Within days they were ready to plow and it don’t take long for them to have an audience.  The white girl from next door brought a long hose to them and offered her own water to make to the process easier.  Irrigation took only two days and then came the planting.

Tending the garden breathed fresh life into Lo, who was energized from the process and came home to do housework and cooking even better than she had done before.  She and her mother had a routine and grew accustomed to unannounced visits from the man in the wheelchair.  Once, when visiting, she saw him smile.

In the first harvest, the women realized that they had planted too many bitter melons for one family to use, so they shared them with grateful neighbors who decided to celebrate the garden with a party.  They all made Canh Cua soup, where each neighbor contributed one ingredient.  

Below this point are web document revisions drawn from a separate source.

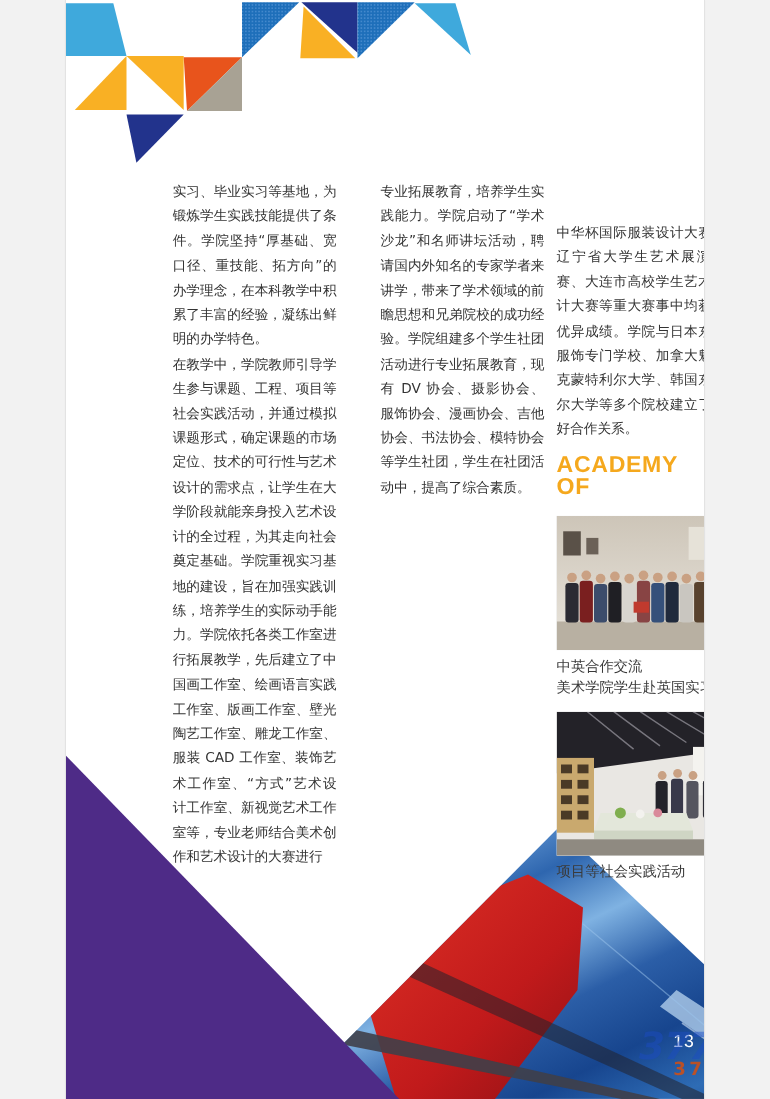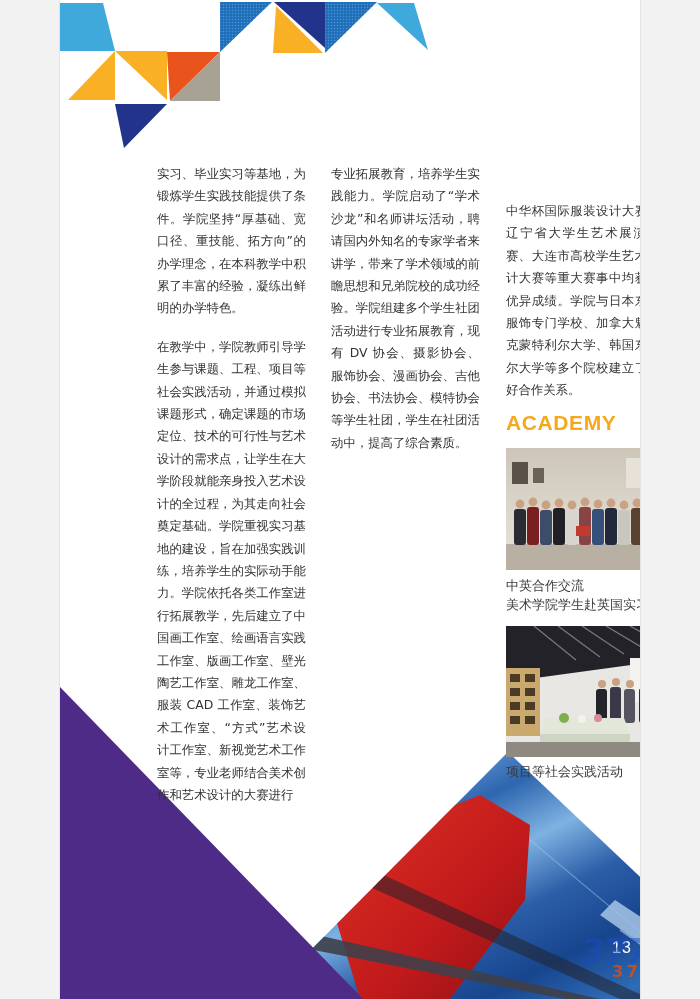--- a/index.html
+++ b/index.html
@@ -12,23 +12,23 @@
   svg{display:block;}
   .layer{position:absolute;left:0;top:0;}
 
   
   .col{
     position:absolute;top:163px;width:149px;
     font-size:12.4px;line-height:22.4px;color:#333;
     text-align:justify;text-justify:inter-character;
   }
   .col p{margin:0;}
-  .col p + p{margin-top:16px;}
+  .col p + p{margin-top:0;}
   #col1{left:97px;}
-  #col2{left:271px;}
+  #col2{left:286px;}
   #col3{left:446px;width:162px;}
   #col3 .coltext{width:154px;margin-top:37px;}
 
   
   .finearts{
     margin-top:11px;
     font-family:"Liberation Sans",sans-serif;
     font-size:21px;line-height:20.5px;font-weight:600;
     color:#F5A81D;letter-spacing:.6px;
   }
@@ -148,20 +148,21 @@
 
   <div class="col" id="col2">
     <p>专业拓展教育，培养学生实践能力。学院启动了“学术沙龙”和名师讲坛活动，聘请国内外知名的专家学者来讲学，带来了学术领域的前瞻思想和兄弟院校的成功经验。学院组建多个学生社团活动进行专业拓展教育，现有 DV 协会、摄影协会、服饰协会、漫画协会、吉他协会、书法协会、模特协会等学生社团，学生在社团活动中，提高了综合素质。</p>
   </div>
 
   <div class="col" id="col3">
     <p class="coltext">中华杯国际服装设计大赛、辽宁省大学生艺术展演大赛、大连市高校学生艺术设计大赛等重大赛事中均获得优异成绩。学院与日本东京服饰专门学校、加拿大魁北克蒙特利尔大学、韩国东首尔大学等多个院校建立了友好合作关系。</p>
 
     <div class="finearts">
       <div>ACADEMY</div>
+      <div>OF</div>
     </div>
 
     <div class="photo" style="height:122px">
       <svg width="162" height="122" viewBox="0 0 162 122">
         <defs>
           <linearGradient id="wall1" x1="0" y1="0" x2="0" y2="1">
             <stop offset="0" stop-color="#cdc5b8"></stop>
               <stop offset="1" stop-color="#eae6de"></stop>
           </linearGradient>
         </defs>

Even the angry man attended.  “You know I know Viet Nam, I bet you didn’t know that, did you?” he said to the Pho at the party.

“You know my country?” Pho was pleasantly surprised at this fact. 

“Yeah, I did a tour there!”

“You did a tour?”  Pho realized that the angry man in the wheelchair had fought against the communists that expelled him and Lo from their home.  This must be how he got the wheelchair… “Ahh, I see.”  Pho saddened and the angry man tried to cheer him up.

“Yah, it was a heck of a place.”

Pho nodded again.  It was glorious in his growing up days; he had even heard the land  had recaptured some of this glory recently,  but he couldn’t be sure without seeing for himself.

“You know, I don’t even know your name.  What is your name?”  Pho asked him after awhile. 

“Neil.”

“Hey everybody!” Pho called out, then again in Vietnamese, “Tôi có thể có sự chú ý của bạn!”

After the party quieted, amidst the sipping of the bitter melon soup,  Pho raised his glass and smiled.  “I want to lift my glass to Neil, a very generous man!”

The party lifted their glasses to toast him and Neil was flabbergasted to the point of embarrassment.  The party continued and Pho and Neil exchanged glances. 

“Last time I tell you anything,” Neil said, trying to be angry.  

Pho knew better now: Neil needed the healing power of the garden as much as he and Lo did.